Whenever a line of the records below contains the word "image", copy that line.

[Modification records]

===

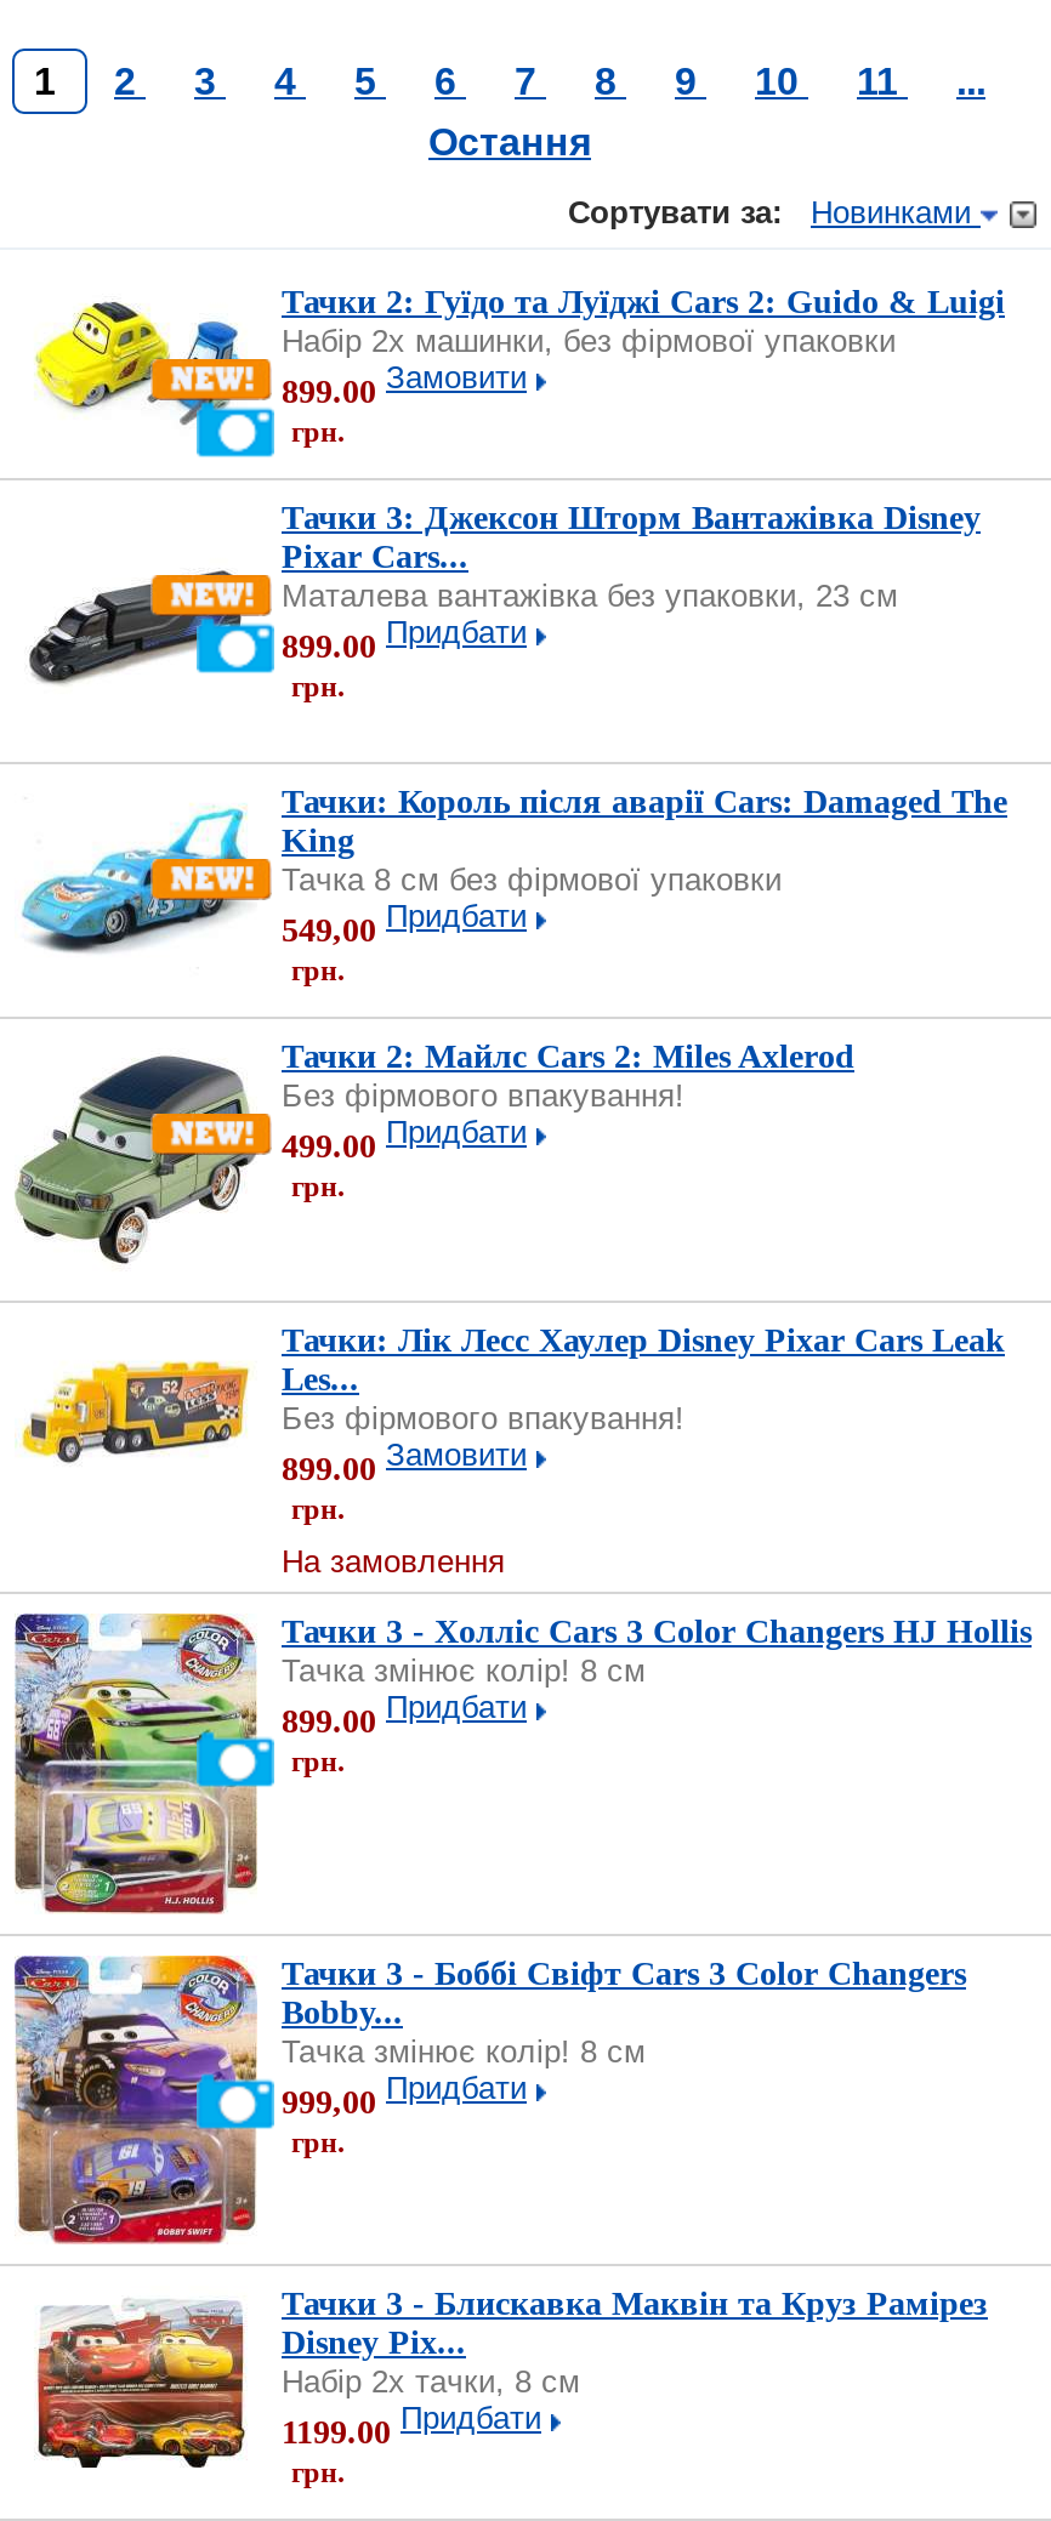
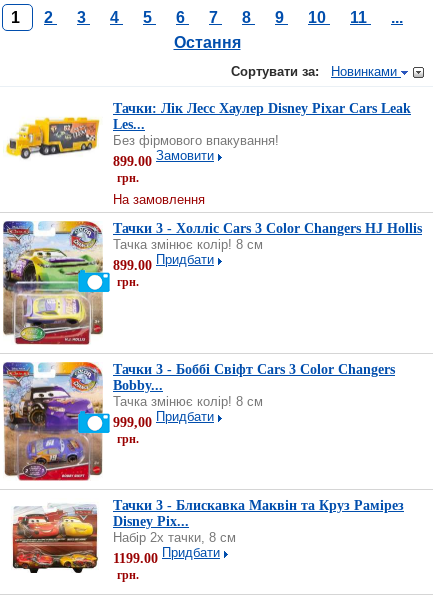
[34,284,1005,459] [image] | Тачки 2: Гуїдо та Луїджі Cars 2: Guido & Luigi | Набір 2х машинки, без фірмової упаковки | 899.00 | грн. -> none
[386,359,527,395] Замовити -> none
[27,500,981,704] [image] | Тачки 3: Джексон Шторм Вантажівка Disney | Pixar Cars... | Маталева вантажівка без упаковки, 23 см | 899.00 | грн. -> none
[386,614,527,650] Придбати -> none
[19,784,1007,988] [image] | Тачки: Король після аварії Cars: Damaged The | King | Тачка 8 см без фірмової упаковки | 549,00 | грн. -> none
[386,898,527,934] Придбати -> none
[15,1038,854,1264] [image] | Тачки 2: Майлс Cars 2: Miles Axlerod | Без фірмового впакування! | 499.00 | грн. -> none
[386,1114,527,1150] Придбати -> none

===

§ **Written answer**
[34,284,1005,459] [image] | Тачки 2: Гуїдо та Луїджі Cars 2: Guido & Luigi | Набір 2х машинки, без фірмової упаковки | 899.00 | грн. -> none
[27,500,981,704] [image] | Тачки 3: Джексон Шторм Вантажівка Disney | Pixar Cars... | Маталева вантажівка без упаковки, 23 см | 899.00 | грн. -> none
[19,784,1007,988] [image] | Тачки: Король після аварії Cars: Damaged The | King | Тачка 8 см без фірмової упаковки | 549,00 | грн. -> none
[15,1038,854,1264] [image] | Тачки 2: Майлс Cars 2: Miles Axlerod | Без фірмового впакування! | 499.00 | грн. -> none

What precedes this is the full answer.